Are you loyal to your family, your faith, and your country?
– If Brock Turner was your child, would you hold him accountable, or defend him before the law.
– If you were Catholic in the 16th century, would you support Martin Luther’s rebellion in the Reformation, or choose loyalty to a corrupt Papacy?
– If you were German in WW2, would you question Nazi authority, or choose patriotism and serve your country faithfully.
17 January 2017
Took a trip to #YadVashem, the Israeli #Holocaust memorial on Mount Herzl. The strange thing I thought about while there, was a refrigerator magnet I once saw.
It was one of those “quotable” magnets, with a proverb, attributed to the Talmud:
“You can educate a fool, but you cannot teach him how to think.”
Toward the end of the museum, was a wall with profiles of Third Reich leaders tried at Nuremberg in 1945. The display consisted of individual flight recorder “black boxes” which could be opened, and contained excerpts of the respective testimonies, explaining why they did what they did, given by the individuals during their trials.

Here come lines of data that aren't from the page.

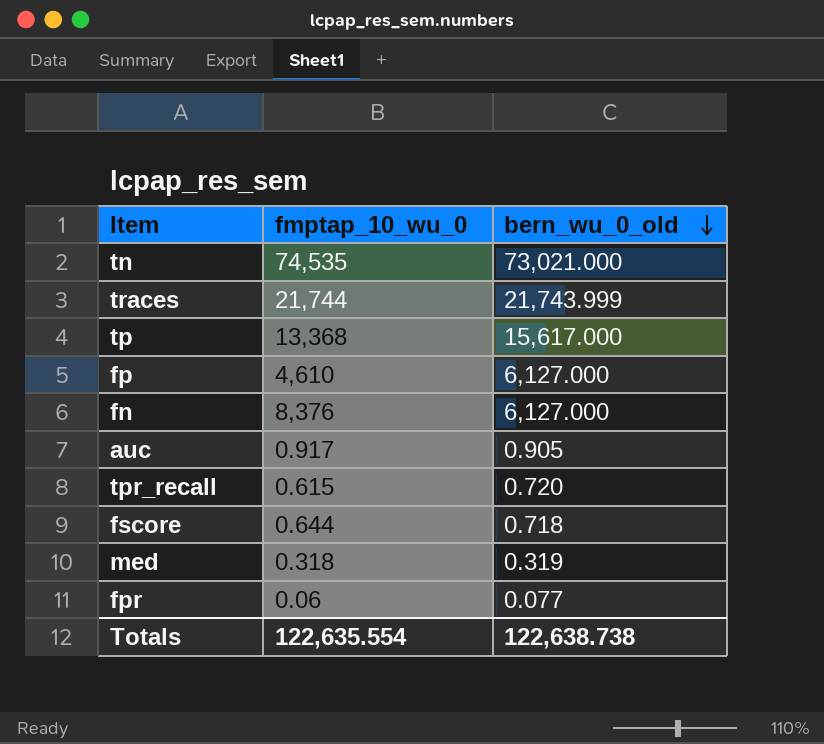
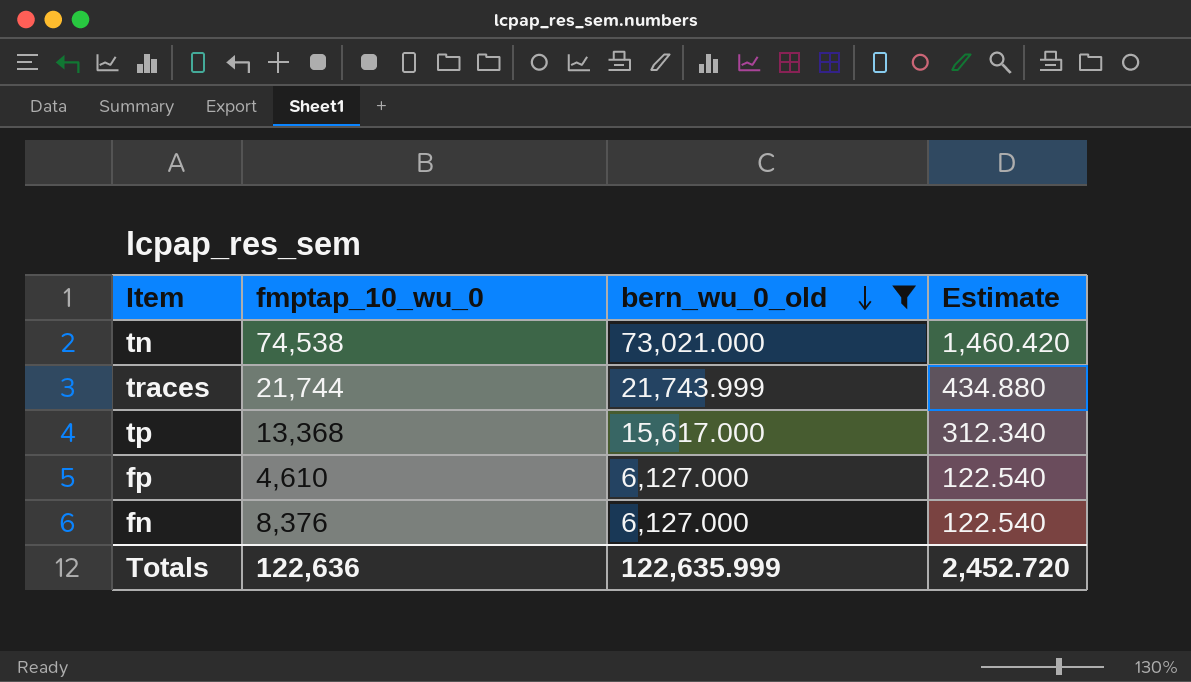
filter: none -> bern_wu_0_old >= 6,127.000
column Estimate | formula: none -> [bern_wu_0_old] * 0.02
tn | fmptap_10_wu_0: 74,535 -> 74,538
Totals | fmptap_10_wu_0: 122,635.554 -> 122,636
Totals | bern_wu_0_old: 122,638.738 -> 122,635.999

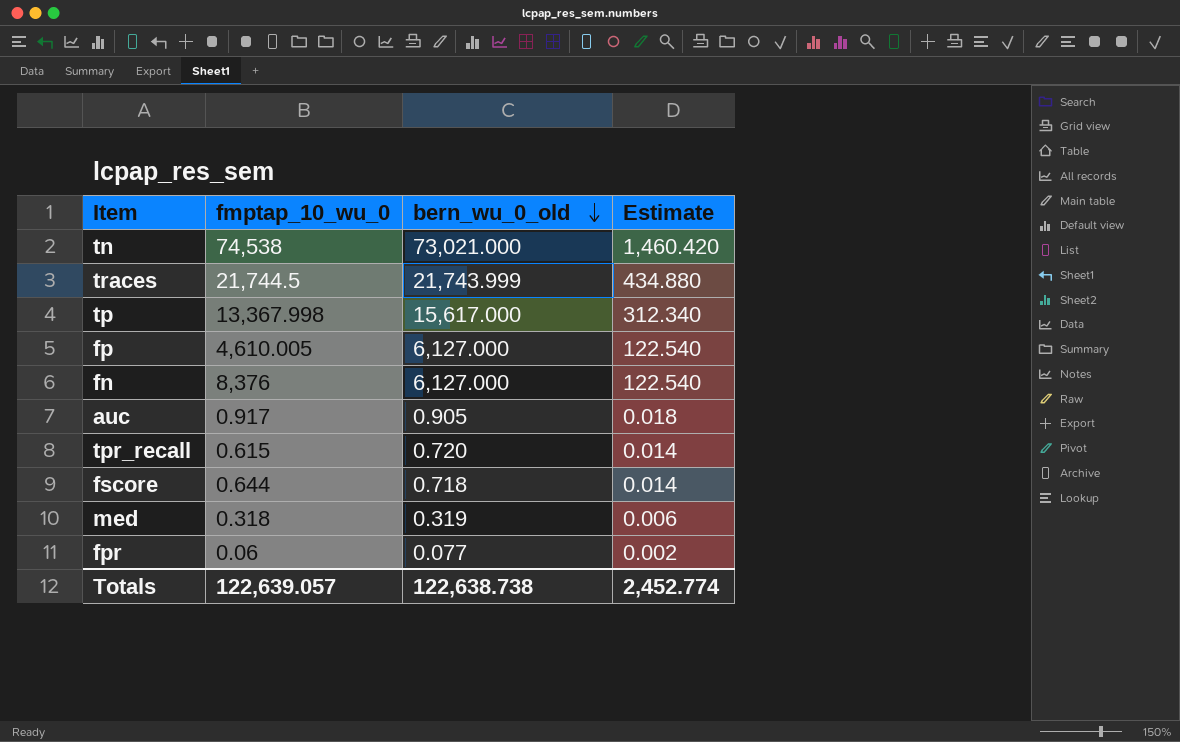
filter: bern_wu_0_old >= 6,127.000 -> none
traces | fmptap_10_wu_0: 21,744 -> 21,744.5
tp | fmptap_10_wu_0: 13,368 -> 13,367.998
fp | fmptap_10_wu_0: 4,610 -> 4,610.005
Totals | fmptap_10_wu_0: 122,636 -> 122,639.057
Totals | bern_wu_0_old: 122,635.999 -> 122,638.738
Totals | Estimate: 2,452.720 -> 2,452.774

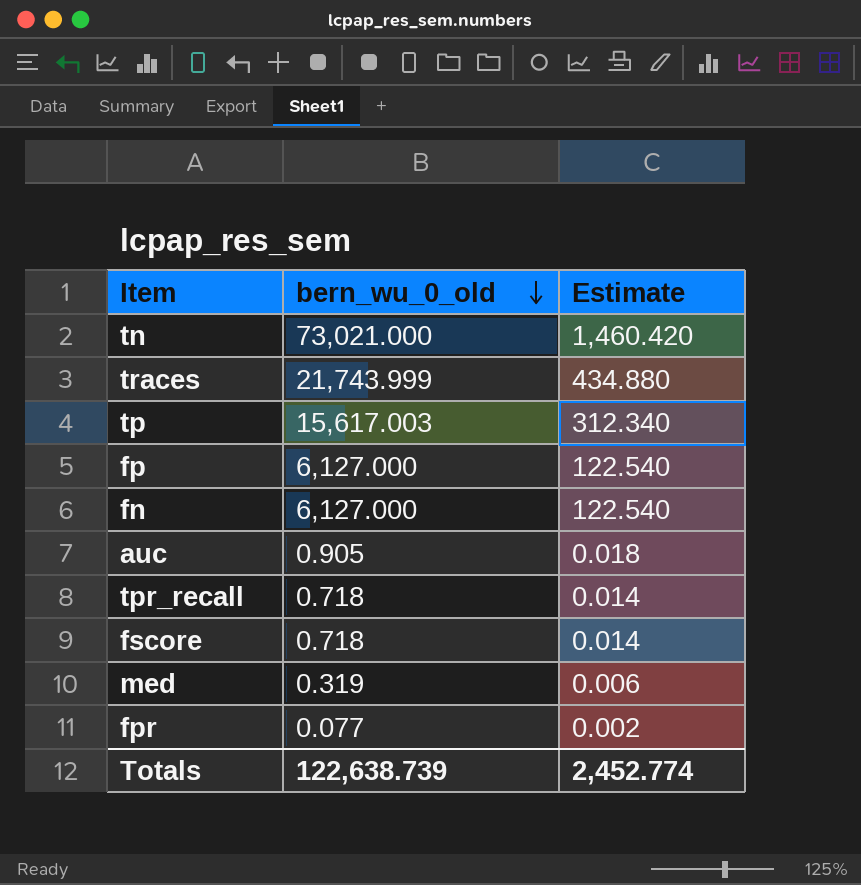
column fmptap_10_wu_0 | position: 2 -> none
tp | bern_wu_0_old: 15,617.000 -> 15,617.003
tpr_recall | bern_wu_0_old: 0.720 -> 0.718
Totals | bern_wu_0_old: 122,638.738 -> 122,638.739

Our guide made an emphatic point that all the Nazi leaders were highly educated men, and, by some accounts, also “normal” – going home from “work” to their families, being husbands and fathers like any other person. How could this have happened? What were they thinking?
These men were no fools. Given IQ tests by psychiatrists, the majority of those tried at Nuremberg scored above 120.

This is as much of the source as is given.